Автора больше пугает концентрация политической власти, характерная для современных IT и медиа-гигантов: одно дело владеть топливом, как Standard Oil, а другое — иметь непосредственное влияние на повседневную жизнь, общение, распространение информации, политику, как условный Facebook или Google. Сасскинд указывает, что эта (политически-общественная) сторона власти корпораций совершенно не проработана, и почти не регулируется государством (только по наитию, рефлекторно). Соответственно, в книге ведутся рассуждения про органы, следящие за монополиями в информации и политике — впрочем, слишком абстрактно и почему-то без напрашивающихся требований расширения демократического участия.

Из глобальных решений автор выделяет, конечно, базовый доход — но требует сделать его условным, опирающимся на неэкономическое участие человека в жизни коллектива (волонтёрство, уход и необходимые общественные работы, искусство, укрепление местных коллективов, политика). Также Сасскинд рассуждает про необходимость сильного государства — но не для организации производства, а для распределения, а также для развития досуговой, политической (вроде профсоюзов или электронных ресурсов для демократического участия) и культурно-спортивной инфраструктуры.

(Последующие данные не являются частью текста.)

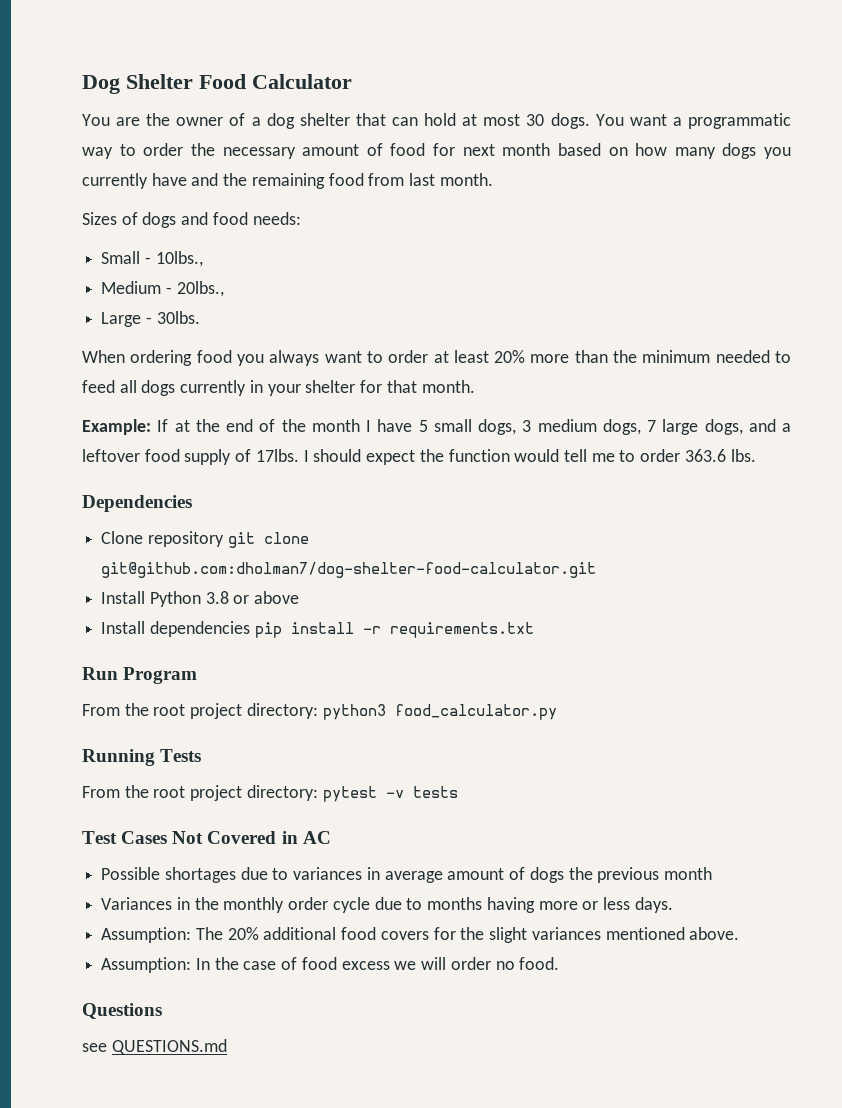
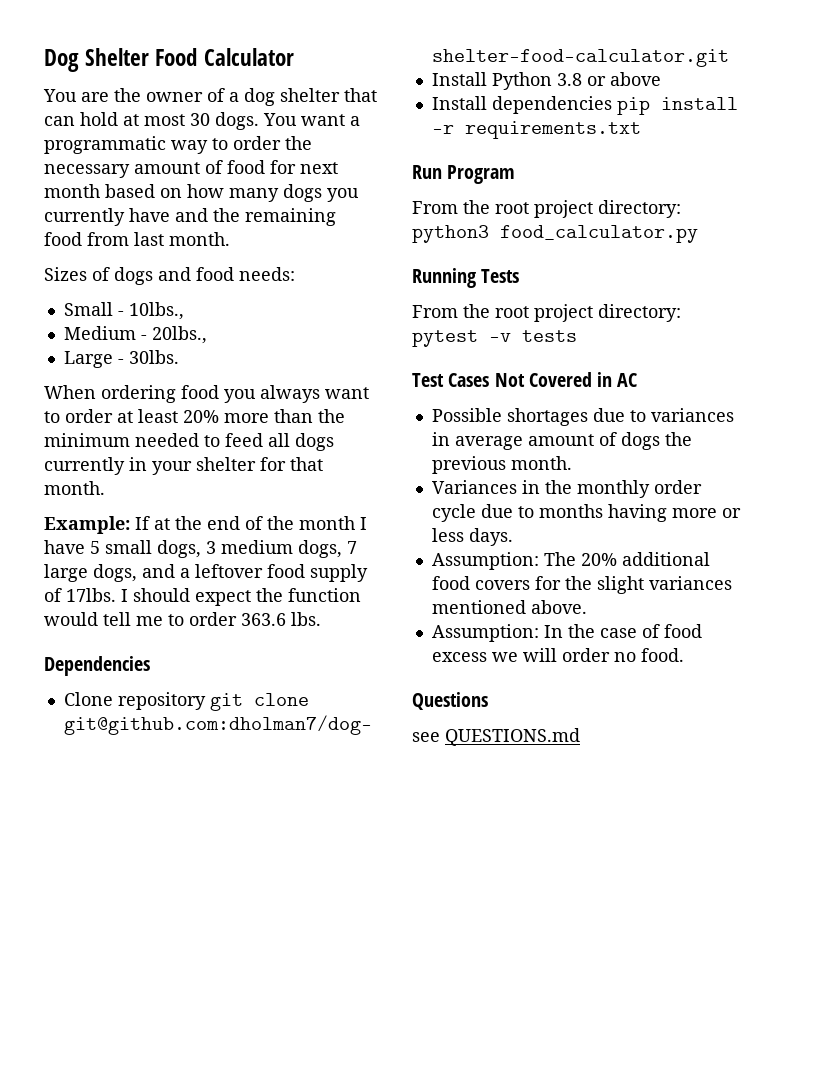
[663,867,712,880] month -> [510,456,572,470] month.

Не совсем ясно, как производство можно оторвать от всего остального, особенно если средства производства (и те, что требуют людей, и те, что обходятся роботами) остаются в руках узкого класса капиталистов? Автор замечает, что рассчитывать на доброту и сочувствие капитала не стоит; но что тогда с ним делать — толком не объясняет, приходя к необходимости некоей международной регуляции капитала. Характерно, что национализация не кажется Сасскинду правильным путём: мол, тогда все проблемы просто перенесутся на чиновников. Демократическое измерение проблемы (например, автономность капиталиста против хоть какой-то подотчётности чиновника) упорно игнорируется автором — за пределами редкой ностальгии по фактору сильного рабочего движения.

Наконец, Сасскинд задаётся рядом философских вопросов про мир без работы. Он размышляет, например, над тем, какие навыки нужно будет давать в школе (если сейчас целью обучения является работа). Автор критикует универсальную ценность, приписываемую работе — в духе «Права на лень» Лафарга: большую часть истории человечества люди уделяли гораздо меньше времени работе, чем последние века; смысл жизни и идентичность они черпали из религии и народных праздников, а не рабочего места.

Стоит выделить мысль, что политики больше не смогут играть роль специалистов-технократов, поднимающих экономику. Если раньше глобальная цель — рост экономического пирога — была очевидной и почти универсальной, и спор шёл лишь о путях её достижения, то в мире без работы нужно будет искать новую цель развития общества. А это уже моральный, философский, человеческий вопрос, а не научно-техническая проблема. В условиях, когда смысл (а также идентичность и солидарность) не будет обеспечиваться ни работой, ни религией, поиск осмысленности и единства будет центральной проблемой. Не факт, что она будет столь уж сложной: древние общества и мировые элиты нормально жили с презрением к работе и воспеванием досуга. Просто ничто больше не будет загораживать эти экзистенциальные вопросы.

Конечно, если человечество не утонет в маргинализации и дешёвом труде. В этом смысле политики действительно не должны быть технократами; от них требуется новый, радикальный, нестандартный курс — адекватный и противоречивости сложившейся ситуации, и открывающимся перспективам. Как ни крути, но дикий капитализм и сверхдоходы капитала — огромное препятствие на пути. Если Сасскинд прав, то даже на какую-то яркую катастрофу, которая заставит всех «проснуться», надежды немного. Без массовой организации и новых, неэкономических целей, выходящих за компетенцию капиталистов, борьба не приобретёт достаточных масштабов. У нас нет времени дожидаться, когда негативные тенденции достигнут критического уровня; необходимо начать смелую, но методичную политическую работу уже сейчас.